Monday, December 03, 2007

the faces of aids

December 1 is World AIDS Day. I didn't know that until yesterday morning. Somehow the announcement got lost in all the Christmas commercials.

Back in the summer I started reading Stephanie Nolan's incredible book, 28: Stories of AIDS in Africa. I'm not quite all the way to end yet so I can't add it to the "books read" list but I'd recommend adding it to your reading list if you keep one. Prior to starting this book I thought I had a decent handle on what the faces of AIDS look like. And sadly, I've learned that my view of this far-away-feeling pandemic was tragically small.

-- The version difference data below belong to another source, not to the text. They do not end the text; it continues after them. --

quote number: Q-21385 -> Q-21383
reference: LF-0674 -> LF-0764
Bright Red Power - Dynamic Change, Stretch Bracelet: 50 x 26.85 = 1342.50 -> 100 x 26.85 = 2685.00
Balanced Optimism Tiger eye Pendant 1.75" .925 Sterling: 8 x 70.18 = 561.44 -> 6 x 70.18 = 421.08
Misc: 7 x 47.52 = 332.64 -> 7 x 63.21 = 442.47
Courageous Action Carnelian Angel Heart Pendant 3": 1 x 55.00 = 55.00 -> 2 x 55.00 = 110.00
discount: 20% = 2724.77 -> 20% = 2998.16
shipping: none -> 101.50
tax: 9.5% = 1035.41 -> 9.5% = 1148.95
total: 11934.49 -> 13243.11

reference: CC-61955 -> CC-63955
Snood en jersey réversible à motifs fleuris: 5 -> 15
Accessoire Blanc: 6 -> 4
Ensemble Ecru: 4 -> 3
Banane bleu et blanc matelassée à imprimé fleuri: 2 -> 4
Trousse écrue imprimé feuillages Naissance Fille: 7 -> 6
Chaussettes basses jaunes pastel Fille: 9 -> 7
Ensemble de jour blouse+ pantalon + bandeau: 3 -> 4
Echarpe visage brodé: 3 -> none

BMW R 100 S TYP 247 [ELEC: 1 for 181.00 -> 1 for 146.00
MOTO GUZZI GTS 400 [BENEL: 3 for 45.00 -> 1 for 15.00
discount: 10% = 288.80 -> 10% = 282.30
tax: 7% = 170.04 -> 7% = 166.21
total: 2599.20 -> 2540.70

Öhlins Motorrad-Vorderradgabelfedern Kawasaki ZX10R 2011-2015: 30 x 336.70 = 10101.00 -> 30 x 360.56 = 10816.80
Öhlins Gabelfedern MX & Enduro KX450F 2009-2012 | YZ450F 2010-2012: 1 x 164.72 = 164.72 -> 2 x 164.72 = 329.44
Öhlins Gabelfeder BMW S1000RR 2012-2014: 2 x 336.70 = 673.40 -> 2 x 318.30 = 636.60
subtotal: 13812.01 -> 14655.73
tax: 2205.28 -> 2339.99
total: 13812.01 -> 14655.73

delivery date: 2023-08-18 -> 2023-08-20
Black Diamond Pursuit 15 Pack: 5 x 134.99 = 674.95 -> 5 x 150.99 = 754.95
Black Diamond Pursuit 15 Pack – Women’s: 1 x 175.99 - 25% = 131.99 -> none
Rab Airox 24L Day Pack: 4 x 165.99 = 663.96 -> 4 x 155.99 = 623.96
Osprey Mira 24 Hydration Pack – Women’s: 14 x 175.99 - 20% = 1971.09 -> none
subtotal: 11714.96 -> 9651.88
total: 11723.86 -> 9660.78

It's easy to think of AIDS as an African problem, but it's so much more than that. AIDS is a family where the 11 year old is running the household because there are no relatives left to take care of them. Everyone is dead. AIDS is the doctor no one believed could have 'a disease of the poor'. AIDS is a revolutionary who refused the medications that his compatriots were being denied. AIDS is entire villages of grandmothers who find themselves parenting again and worrying about what will happen when they are gone. The face of AIDS is a woman who contracted the disease from her own husband and was then kicked out for bringing disgrace to his house. AIDS, I'm learning, is unfathomably unfair.

There are some who say that AIDS is a curse, God's vengeance for sin and I for one, am not brave enough to hold to a view like that. If God could punish one sin so violently, how much more could I expect to receive for my sins, which number far more than just one? God doesn't grade on a curve, we know that, and thank Heaven He doesn't. I wrote an article about that a few months back for work, and while it doesn't specifically mention the AIDS pandemic, maybe it's good reading for World AIDS Day, or thereabouts. I know it's a reminder than I need more often than I care to admit.